* Assignment *
What you return should be the entries, unchanged, without their pictures.

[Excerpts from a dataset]
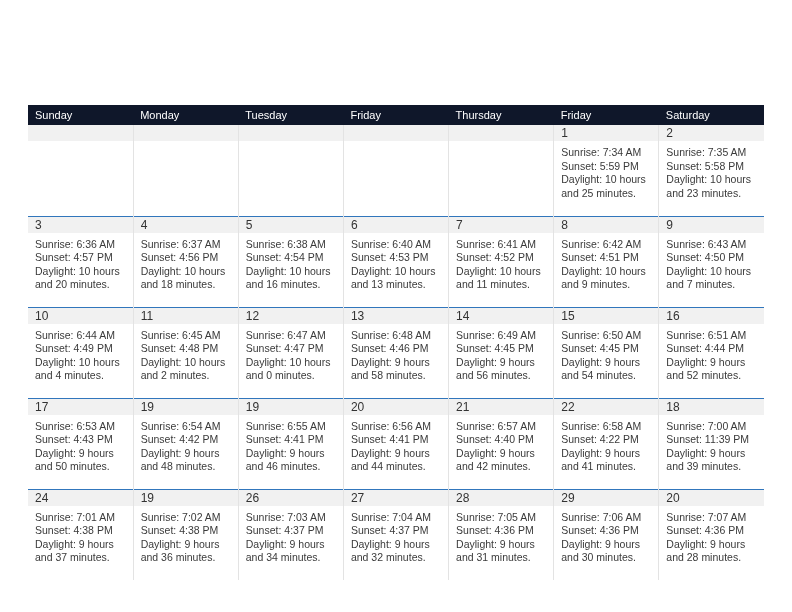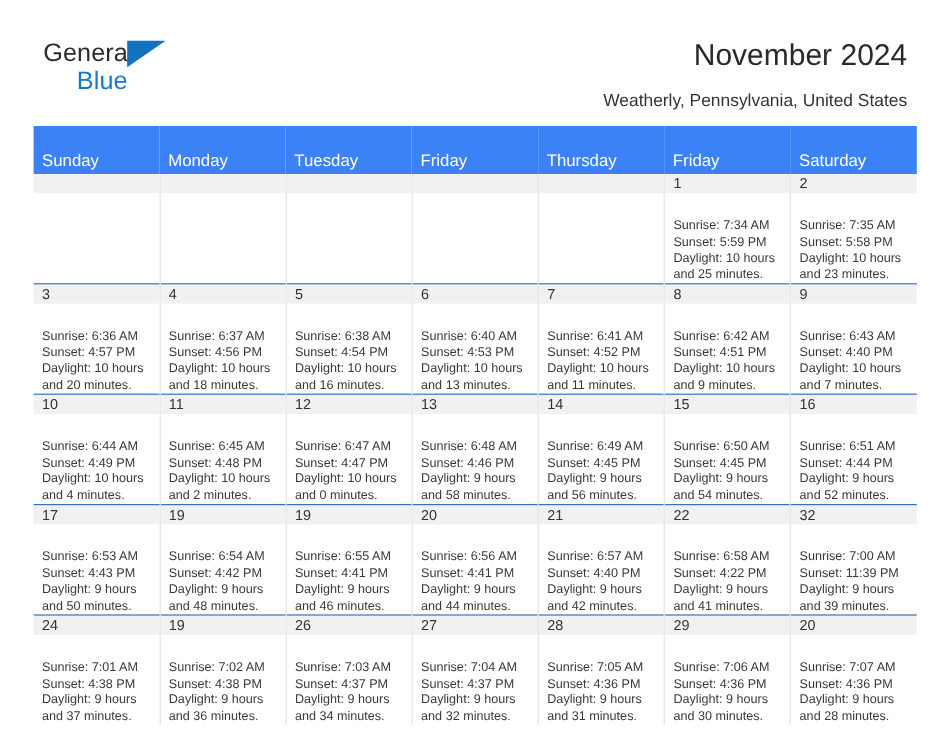"General" div.header { html: <div> <div> <span>General</span> <span></span> <span>Blue</span> </div> <div>November 2024</div> <div>Weatherly, Pennsylvania, United States</div> </div> -> none }
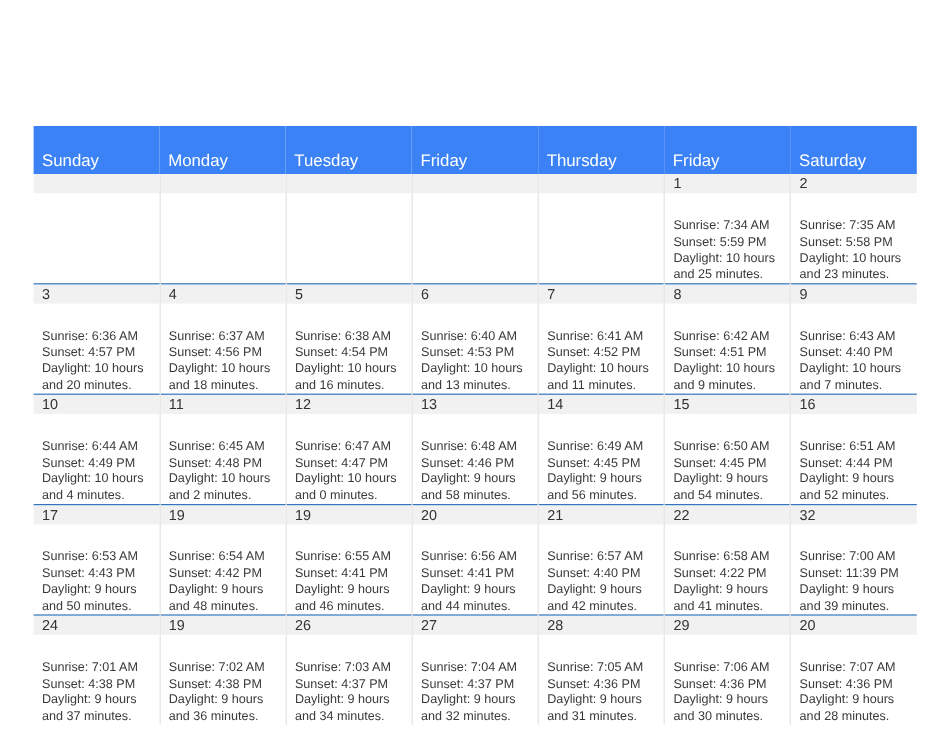"Sunday" .calendar th { background: #3b82f6 -> #0f172a; font-size: 14px -> 11px; padding: 20px 0 4px 7px -> 4px 0 4px 7px }
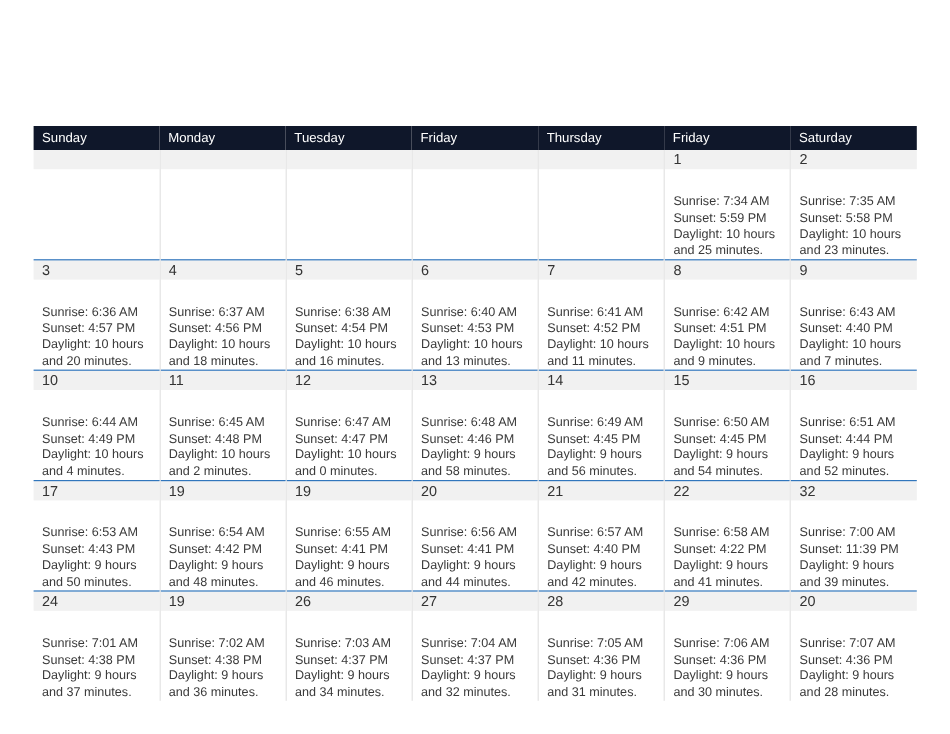"Sunrise: 7:34 AM" .info { margin-top: 16px -> none }
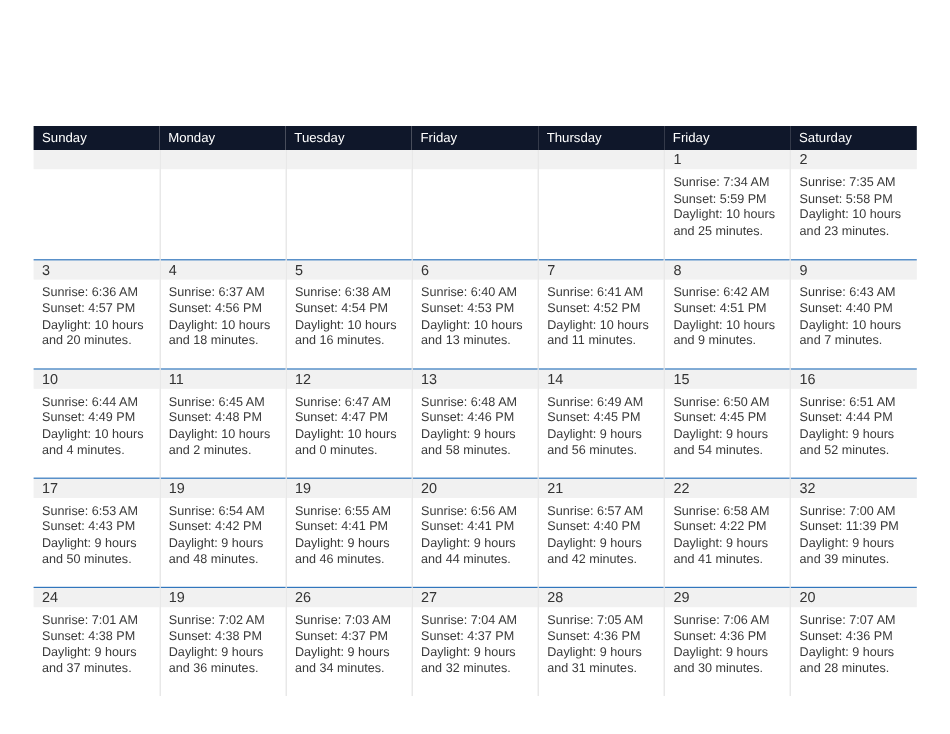"Sunrise: 6:43 AM" span.info { text: 4:40 -> 4:50 }
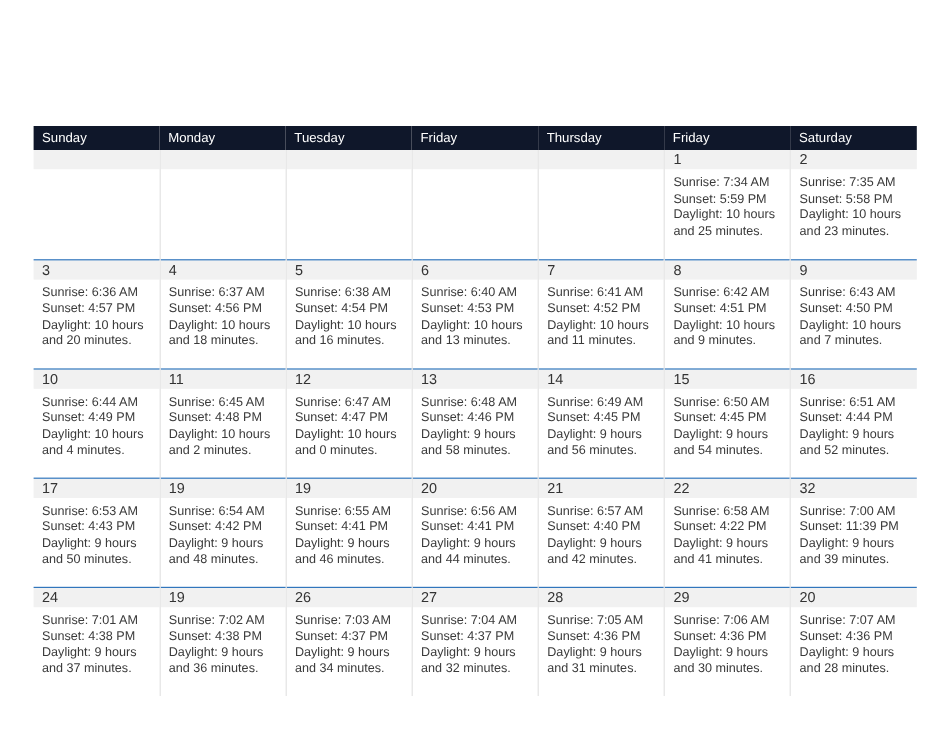"32" span.daynum { text: 32 -> 18 }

* Solution for this problem *
"General" div.header { html: <div> <div> <span>General</span> <span></span> <span>Blue</span> </div> <div>November 2024</div> <div>Weatherly, Pennsylvania, United States</div> </div> -> none }
"Sunday" .calendar th { background: #3b82f6 -> #0f172a; font-size: 14px -> 11px; padding: 20px 0 4px 7px -> 4px 0 4px 7px }
"Sunrise: 7:34 AM" .info { margin-top: 16px -> none }
"Sunrise: 6:43 AM" span.info { text: 4:40 -> 4:50 }
"32" span.daynum { text: 32 -> 18 }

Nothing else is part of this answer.